Besides the courses, I want to mention a few professors. Firstly our program director. I haven't taken her course yet but everything I heard about her is positive. I have talked with her several times. Her passion for the program and filmmaking impressed me. She is committed to keep developing and improving the program. My friends in the production track told me that she is also experienced in post-production. Most important, she is always willing to help and spends a lot of time meeting with the graduate students. The director of the Producing track has spent many years in Hollywood as a producer. He doesn't offer a lot of advice or get too close with the students but he is a great teacher. He leads a program which brings 20 students to LA every summer to connect with alumni and professionals, a great opportunity to build connections. The professor of my Film Culture class leads us into passionate discussions about film. She also provides information about film festivals and events. Many students find the Directing professor a bit too animated but I love his class. You cannot imagine how moving it is to see a 50-year old man jump up and down in front of you just want to make you understand how to best frame a shot. The humor helps a lot to remember every word he says in the class. I haven't taken a class with the Cinematography professor this semester, but all of my production friends tell me that they like him and learn a lot in his class. I worked as a Graduate Assistant for a professor who is a top expert on Hitchcock, another great person to work and study with. There are many other experienced professors in the program. I haven't met all of them yet but all are established professionals and willing to help students with their projects. 

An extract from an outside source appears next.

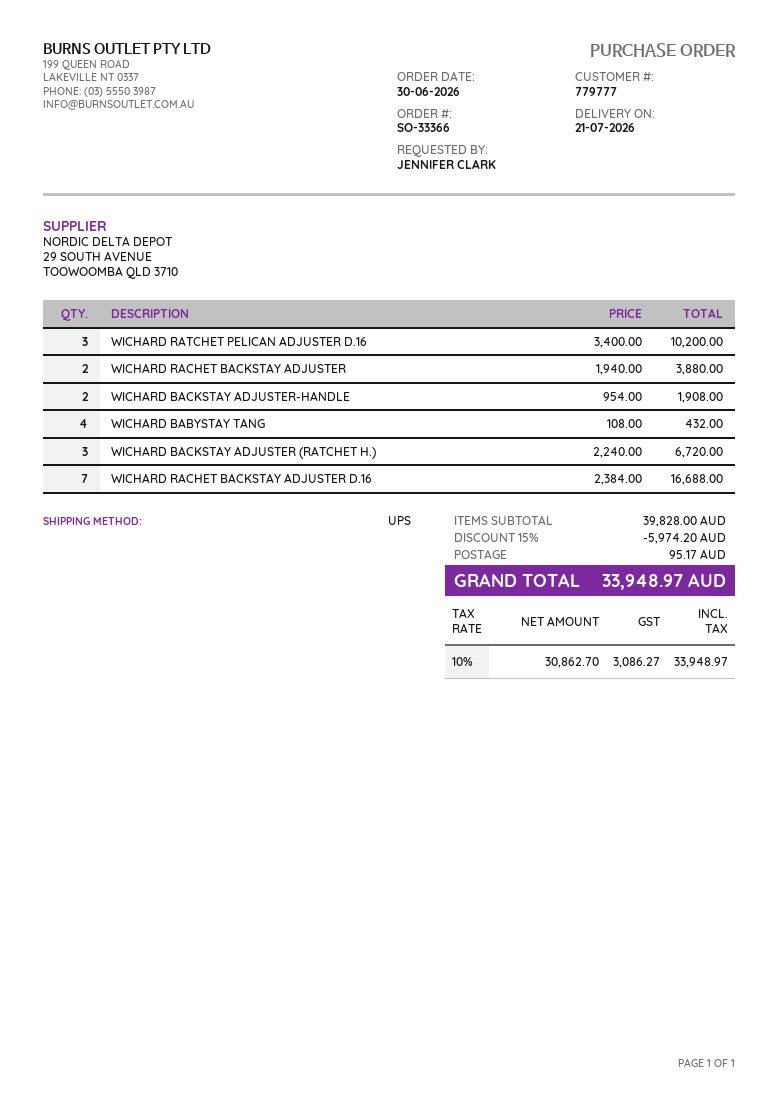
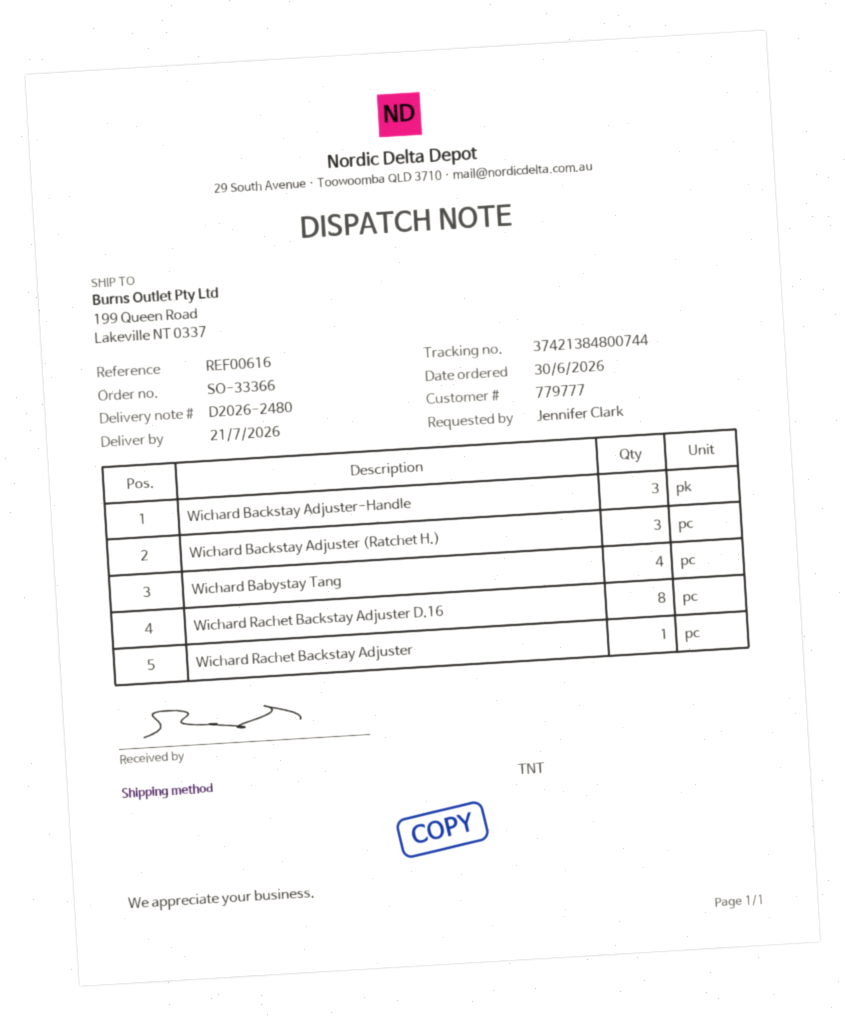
shipping method: UPS -> TNT
WICHARD RATCHET PELICAN ADJUSTER D.16: 3 -> none
WICHARD RACHET BACKSTAY ADJUSTER: 2 -> 1
WICHARD BACKSTAY ADJUSTER-HANDLE: 2 -> 3
WICHARD RACHET BACKSTAY ADJUSTER D.16: 7 -> 8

Ok, after all the positive notes, I have a couple issues to share about the program. The equipment reservation is not perfect. As a graduate producing student I do not get priority when I check out equipment. It seems that students from other majors get more priority. I think this is one of the areas of improvement for the future. I am told that the plan is to purchase equipment exclusive to the MFA program by next year. The soundstage is not well managed. It gets a lot of use over the semester but it is not as well organized as it could be. At last, casting. It is not easy to get professional actors to UM but the situation seems to be improving right now. Film students from get more and more opportunities to work with students from the theatre program. We also cooperate with SAG and can get some awesome actors for our productions. 

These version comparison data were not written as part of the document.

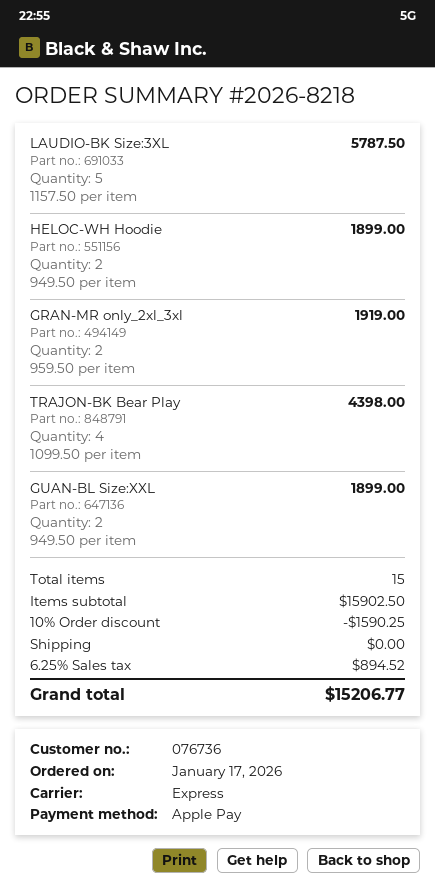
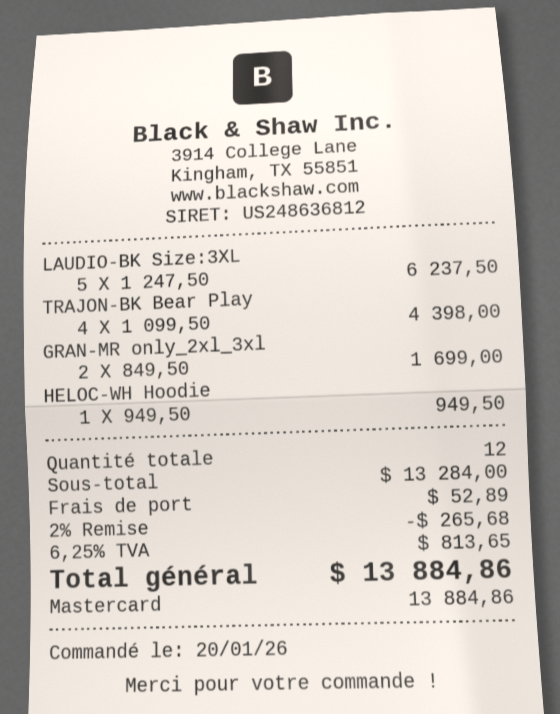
order date: 2026-01-17 -> 2026-01-20
payment method: Apple Pay -> Mastercard
LAUDIO-BK Size:3XL: 5 x 1157.50 = 5787.50 -> 5 x 1247.50 = 6237.50
HELOC-WH Hoodie: 2 x 949.50 = 1899.00 -> 1 x 949.50 = 949.50
GRAN-MR only_2xl_3xl: 2 x 959.50 = 1919.00 -> 2 x 849.50 = 1699.00
GUAN-BL Size:XXL: 2 x 949.50 = 1899.00 -> none
total quantity: 15 -> 12
subtotal: 15902.50 -> 13284.00
discount: 10% = 1590.25 -> 2% = 265.68
shipping: 0.00 -> 52.89
tax: 6.25% = 894.52 -> 6.25% = 813.65
total: 15206.77 -> 13884.86

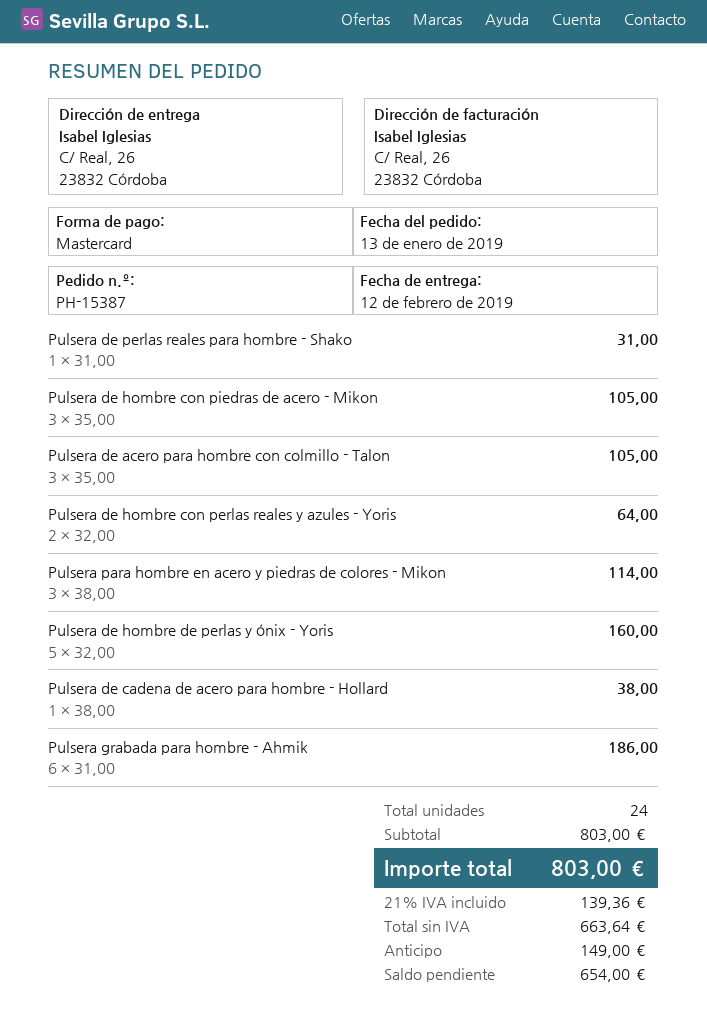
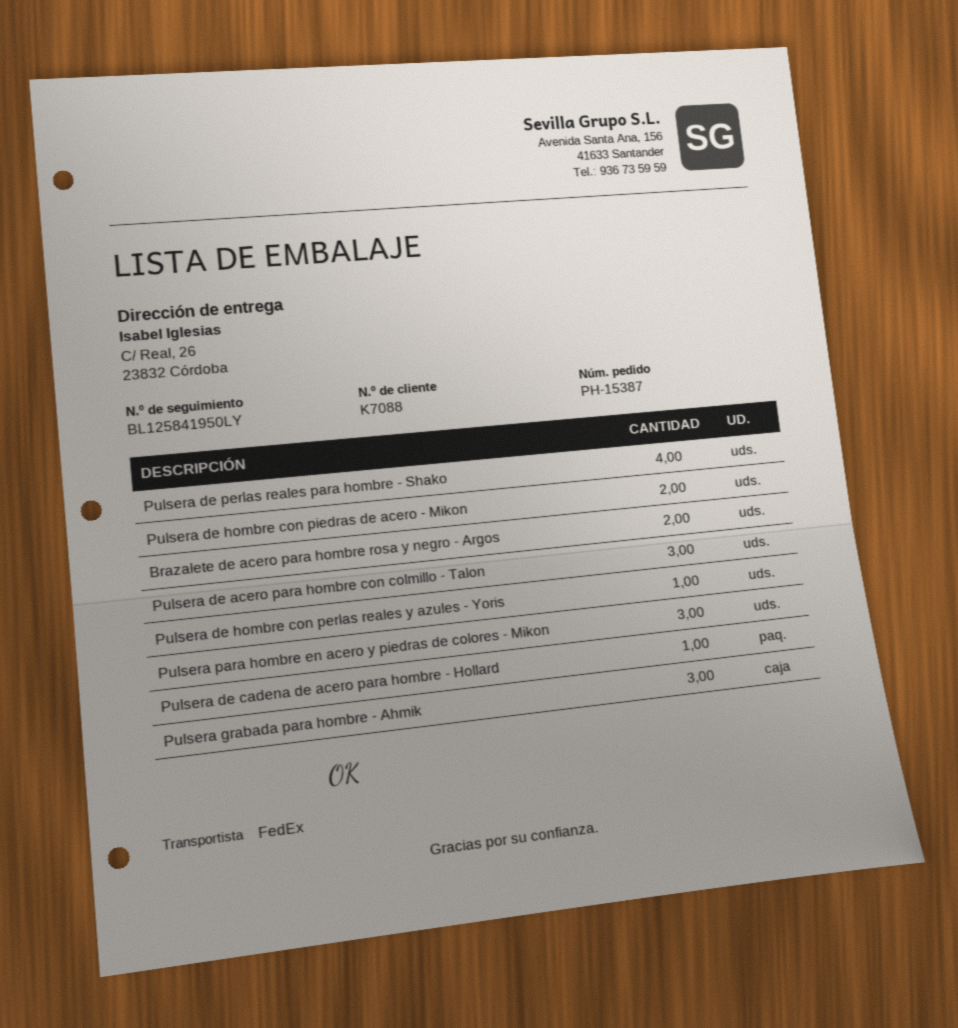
Pulsera de perlas reales para hombre - Shako: 1 -> 4
Pulsera de hombre con piedras de acero - Mikon: 3 -> 2
Pulsera de hombre con perlas reales y azules - Yoris: 2 -> 1
Pulsera de hombre de perlas y ónix - Yoris: 5 -> none
Pulsera grabada para hombre - Ahmik: 6 -> 3
Brazalete de acero para hombre rosa y negro - Argos: none -> 2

There is much negative information about the program out there, which is not true. It has taken some time but the program has made a transition. I think the switch to a three-year program is a major improvement. Potential film students should understand that a two-year degree is not enough. An MFA is a terminal degree like a PhD. The only difference being that MFA is focused on creative practice and professional training. I heard from the program director that MFA students in the three-year program will have to choose a primary and secondary area of specialization. For example, a producing student may also choose to study production or screenwriting which can expand their knowledge. I believe with this option future MFA students will have a great advantage over us by their third year. For those students who are concerned about tuition at UM because it is a private school, the film program provides tuition waivers and GA positions for qualified students. I don't know many film schools that provide such opportunities to their students. Let's face it. Film school is not cheap so anytime you can save any money that means more money for your production. I read somewhere that UM owns the copyright of thesis films. That's bull****! The program doesn't own the students' productions even though they provide a subsidy of several thousands for the films. My understanding is that not every film school provides a budget for thesis projects. 

I've met many talented and inspiring film students here at UM. We work together as a big family. We meet to talk about recent films, ideas we have for our projects, shooting schedules, etc. Everyone is willing to help each other with their productions and scripts. Although we've only spend a semester together, we are already good friends, almost like a family. As an international student studying in here, I feel great among my classmates. 

Some quick check points on the program:
+ Useful courses
+ Great professors
+ Program Director
+ Cosford Cinema: watch films for free and see your production on the big screen
+ Canes Film Festival: on campus annual film festival 
+ Inspiring classmates
+ Transition to 3 years
+ Tuition waivers, Graduate Assistantships, Scholarships
+ Students own copyright of their films and thesis work
+ Budget for thesis films
+ Nice campus
+ Nice environment, all year long and the beach
+ Strong alumni network in LA
+ Special programs like LA experience
- Equipment check out
- Soundstage management
- Casting. But improving a lot right now.
- Lack of internship credits (available in the 3 year program)
- Limited promotion of student work film festivals

Finally, I want to say a word about all the negative information out there. Perhaps the program was different in the past but the program now is not as it has been described. And it is bound to become better and better. I know that every student appreciates their program and will say something positive about it. UM may not have the reputation of the legendary big five schools but I learned a lot from my time here and I am very satisfied. I still remember how I felt when I read the reviews of UM over and over. I don't want future students who will apply to UM to agonize the way I did. That's why I wanted to post this review of the program here. 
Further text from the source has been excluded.